PROVIDED INFORMATION
'''

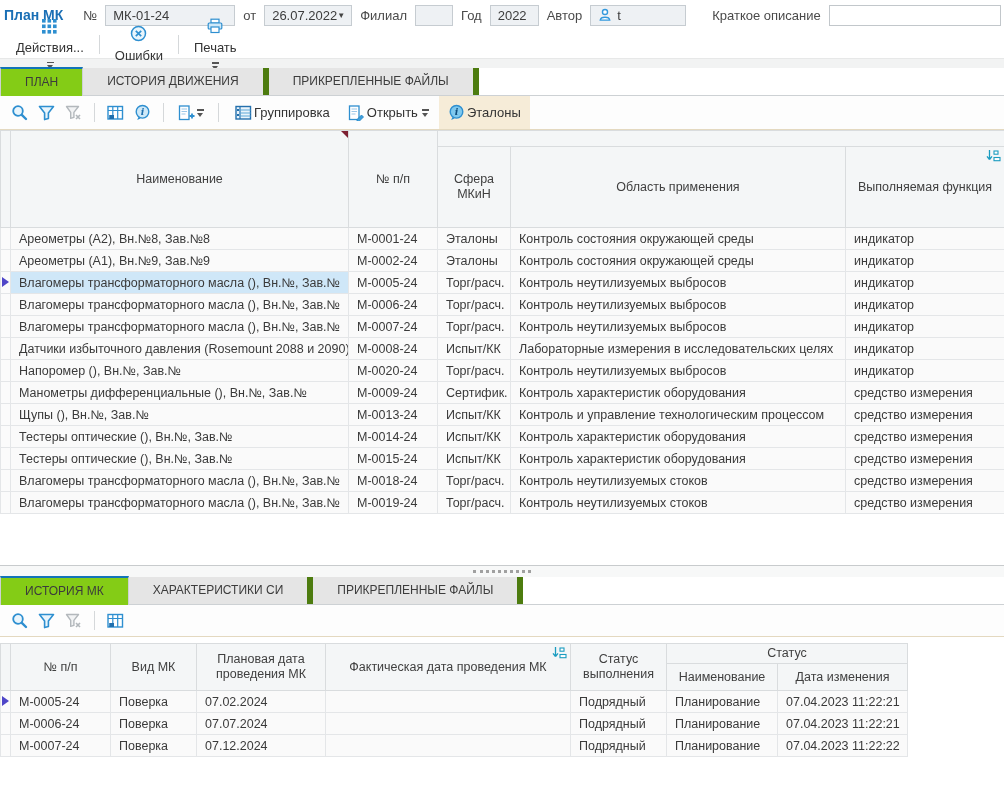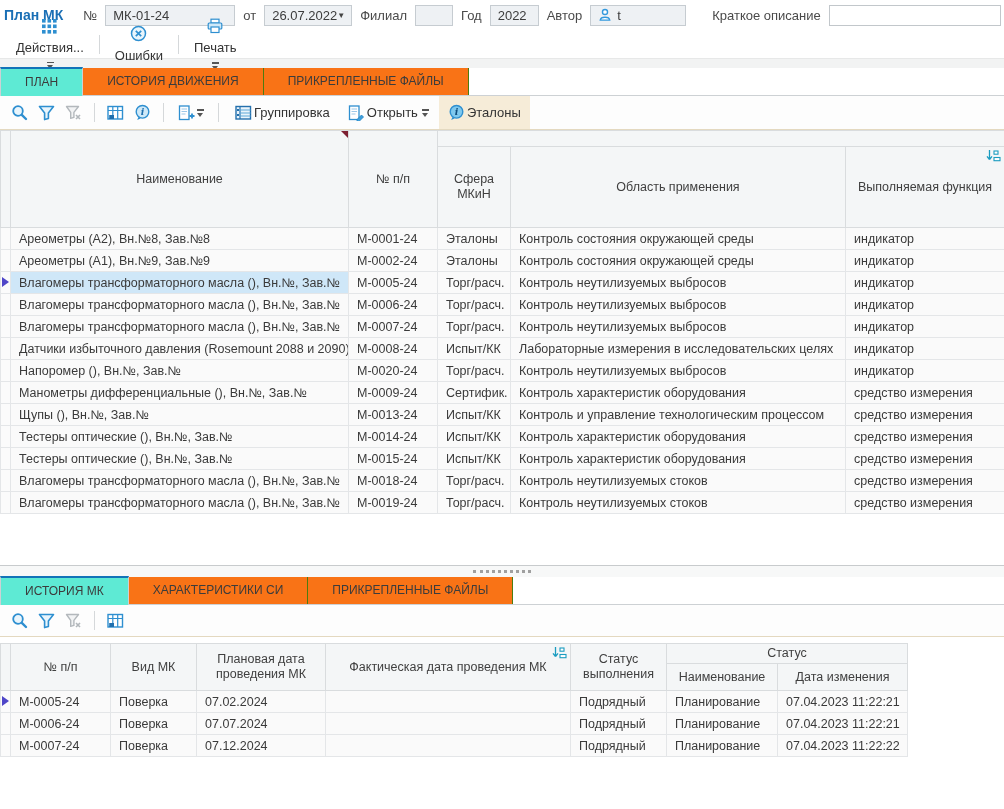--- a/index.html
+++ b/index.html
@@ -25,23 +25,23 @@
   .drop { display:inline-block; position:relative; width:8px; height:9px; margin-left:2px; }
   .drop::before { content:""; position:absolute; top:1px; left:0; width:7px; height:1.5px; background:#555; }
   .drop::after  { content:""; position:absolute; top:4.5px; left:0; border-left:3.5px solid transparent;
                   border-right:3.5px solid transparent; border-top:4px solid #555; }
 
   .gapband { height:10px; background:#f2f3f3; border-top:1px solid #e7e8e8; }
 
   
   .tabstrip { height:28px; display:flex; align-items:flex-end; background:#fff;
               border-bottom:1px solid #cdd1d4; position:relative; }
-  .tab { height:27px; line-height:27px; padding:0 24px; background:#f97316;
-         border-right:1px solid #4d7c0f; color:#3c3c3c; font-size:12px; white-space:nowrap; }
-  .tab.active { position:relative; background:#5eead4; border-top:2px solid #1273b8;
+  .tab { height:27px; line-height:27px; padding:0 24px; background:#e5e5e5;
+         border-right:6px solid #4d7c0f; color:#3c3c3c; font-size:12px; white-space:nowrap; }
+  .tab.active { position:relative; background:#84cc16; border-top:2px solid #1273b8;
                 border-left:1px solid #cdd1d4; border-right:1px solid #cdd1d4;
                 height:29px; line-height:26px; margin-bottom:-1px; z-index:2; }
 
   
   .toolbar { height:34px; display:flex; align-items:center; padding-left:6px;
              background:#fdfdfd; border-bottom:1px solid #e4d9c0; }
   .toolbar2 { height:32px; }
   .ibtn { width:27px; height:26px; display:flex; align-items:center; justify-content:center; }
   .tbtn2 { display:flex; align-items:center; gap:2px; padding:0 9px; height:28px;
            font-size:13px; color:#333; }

'''
'''

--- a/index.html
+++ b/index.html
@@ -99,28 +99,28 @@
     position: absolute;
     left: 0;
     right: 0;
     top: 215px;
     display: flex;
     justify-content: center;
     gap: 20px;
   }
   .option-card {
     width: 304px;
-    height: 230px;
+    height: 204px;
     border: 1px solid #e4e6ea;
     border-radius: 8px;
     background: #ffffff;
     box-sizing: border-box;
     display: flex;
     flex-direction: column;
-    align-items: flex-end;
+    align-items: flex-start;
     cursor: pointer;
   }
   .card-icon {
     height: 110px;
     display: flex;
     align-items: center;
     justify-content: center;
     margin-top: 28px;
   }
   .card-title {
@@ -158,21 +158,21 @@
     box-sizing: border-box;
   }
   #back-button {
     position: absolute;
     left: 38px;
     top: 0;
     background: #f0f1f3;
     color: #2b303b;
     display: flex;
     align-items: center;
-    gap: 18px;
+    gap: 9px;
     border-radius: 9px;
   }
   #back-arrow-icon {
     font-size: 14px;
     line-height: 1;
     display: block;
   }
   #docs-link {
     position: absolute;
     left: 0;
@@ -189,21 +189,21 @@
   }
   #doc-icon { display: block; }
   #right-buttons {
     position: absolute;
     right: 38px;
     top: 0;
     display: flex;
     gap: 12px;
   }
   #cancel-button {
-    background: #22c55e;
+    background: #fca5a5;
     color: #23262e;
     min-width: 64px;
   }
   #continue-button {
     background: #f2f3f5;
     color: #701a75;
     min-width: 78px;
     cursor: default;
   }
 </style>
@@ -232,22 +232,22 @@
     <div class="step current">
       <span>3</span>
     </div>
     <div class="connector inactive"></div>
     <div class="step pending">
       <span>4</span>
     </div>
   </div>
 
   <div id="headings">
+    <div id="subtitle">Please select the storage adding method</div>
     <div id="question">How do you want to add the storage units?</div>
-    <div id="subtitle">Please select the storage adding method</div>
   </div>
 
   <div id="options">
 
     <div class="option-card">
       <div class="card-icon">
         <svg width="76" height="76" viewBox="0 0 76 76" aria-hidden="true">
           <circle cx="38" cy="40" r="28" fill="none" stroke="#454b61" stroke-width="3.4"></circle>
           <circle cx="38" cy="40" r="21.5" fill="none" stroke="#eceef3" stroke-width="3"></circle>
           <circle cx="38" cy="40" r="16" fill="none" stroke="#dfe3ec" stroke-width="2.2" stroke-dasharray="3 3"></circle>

'''
'''

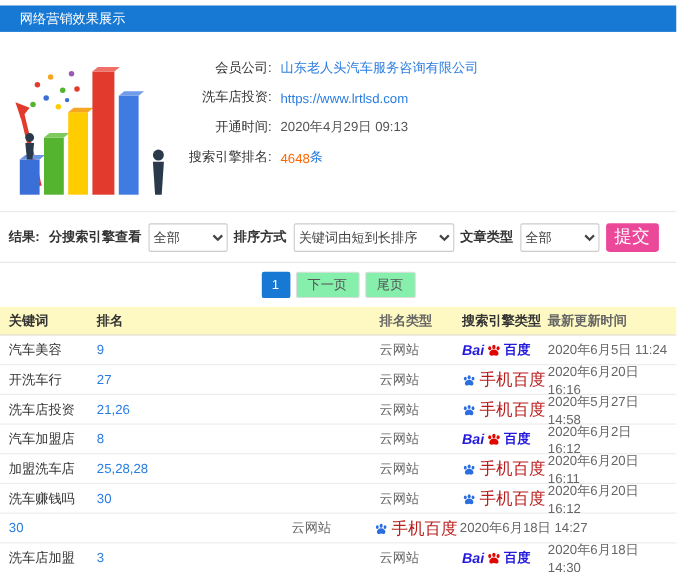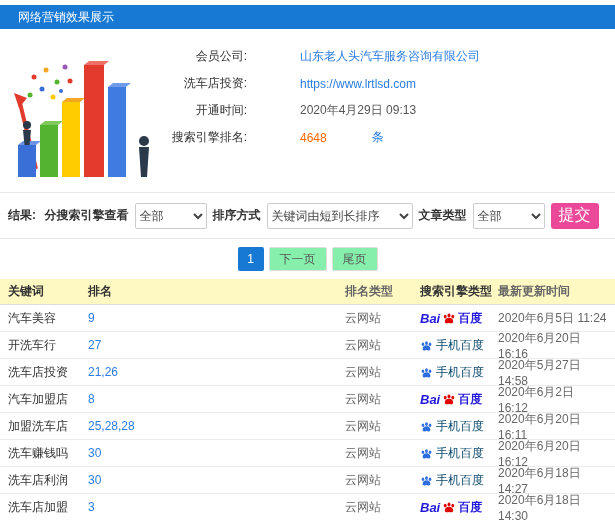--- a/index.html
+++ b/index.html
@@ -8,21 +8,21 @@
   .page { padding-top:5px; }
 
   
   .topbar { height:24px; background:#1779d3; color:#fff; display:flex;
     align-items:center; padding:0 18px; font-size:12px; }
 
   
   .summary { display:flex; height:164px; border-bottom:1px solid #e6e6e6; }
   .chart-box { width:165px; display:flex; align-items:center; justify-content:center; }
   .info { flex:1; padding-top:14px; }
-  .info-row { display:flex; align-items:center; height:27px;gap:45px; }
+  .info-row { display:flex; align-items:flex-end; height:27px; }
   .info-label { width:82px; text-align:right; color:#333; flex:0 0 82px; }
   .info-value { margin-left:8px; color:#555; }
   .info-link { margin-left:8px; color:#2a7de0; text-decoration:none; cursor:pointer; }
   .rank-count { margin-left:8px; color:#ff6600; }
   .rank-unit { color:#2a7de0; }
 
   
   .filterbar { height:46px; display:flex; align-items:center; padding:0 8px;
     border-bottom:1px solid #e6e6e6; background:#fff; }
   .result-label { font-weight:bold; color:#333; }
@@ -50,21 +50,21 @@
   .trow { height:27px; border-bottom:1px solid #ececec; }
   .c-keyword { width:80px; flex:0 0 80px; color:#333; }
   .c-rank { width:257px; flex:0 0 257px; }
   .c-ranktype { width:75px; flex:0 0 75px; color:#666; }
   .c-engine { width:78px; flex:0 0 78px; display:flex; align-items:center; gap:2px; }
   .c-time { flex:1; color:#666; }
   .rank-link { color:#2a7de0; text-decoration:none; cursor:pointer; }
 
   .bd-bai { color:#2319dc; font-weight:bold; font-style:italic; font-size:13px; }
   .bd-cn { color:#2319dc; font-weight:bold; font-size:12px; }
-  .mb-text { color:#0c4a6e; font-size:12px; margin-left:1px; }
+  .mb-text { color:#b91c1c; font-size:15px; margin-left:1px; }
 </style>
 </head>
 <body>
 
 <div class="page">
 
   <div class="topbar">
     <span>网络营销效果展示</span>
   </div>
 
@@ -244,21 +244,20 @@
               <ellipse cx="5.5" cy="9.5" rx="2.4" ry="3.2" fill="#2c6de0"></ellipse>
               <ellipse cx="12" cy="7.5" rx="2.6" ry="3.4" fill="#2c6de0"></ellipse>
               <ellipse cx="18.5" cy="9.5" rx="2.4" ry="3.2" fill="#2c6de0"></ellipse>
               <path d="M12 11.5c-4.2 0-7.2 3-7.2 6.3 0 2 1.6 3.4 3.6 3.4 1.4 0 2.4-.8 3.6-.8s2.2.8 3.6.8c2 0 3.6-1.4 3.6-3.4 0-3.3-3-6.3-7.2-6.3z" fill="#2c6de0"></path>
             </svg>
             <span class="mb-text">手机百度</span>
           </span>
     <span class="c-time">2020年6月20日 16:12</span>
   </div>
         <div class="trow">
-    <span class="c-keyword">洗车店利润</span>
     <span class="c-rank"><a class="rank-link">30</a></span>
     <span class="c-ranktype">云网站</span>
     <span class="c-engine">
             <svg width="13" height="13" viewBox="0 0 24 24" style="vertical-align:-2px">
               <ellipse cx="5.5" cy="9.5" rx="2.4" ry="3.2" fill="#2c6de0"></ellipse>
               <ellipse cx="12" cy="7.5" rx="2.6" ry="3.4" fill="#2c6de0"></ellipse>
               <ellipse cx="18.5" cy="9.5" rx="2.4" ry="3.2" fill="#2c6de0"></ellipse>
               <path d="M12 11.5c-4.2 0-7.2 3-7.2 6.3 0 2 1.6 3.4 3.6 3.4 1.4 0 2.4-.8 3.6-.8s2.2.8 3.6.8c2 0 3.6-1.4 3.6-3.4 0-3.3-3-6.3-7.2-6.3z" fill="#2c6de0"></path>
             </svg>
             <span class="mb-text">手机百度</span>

'''

INSTRUCTIONS FOR THE TASK
Each line of the listing that contains the word "storage" must be copied.

OUTPUT OF THE TASK
+    <div id="subtitle">Please select the storage adding method</div>
     <div id="question">How do you want to add the storage units?</div>
-    <div id="subtitle">Please select the storage adding method</div>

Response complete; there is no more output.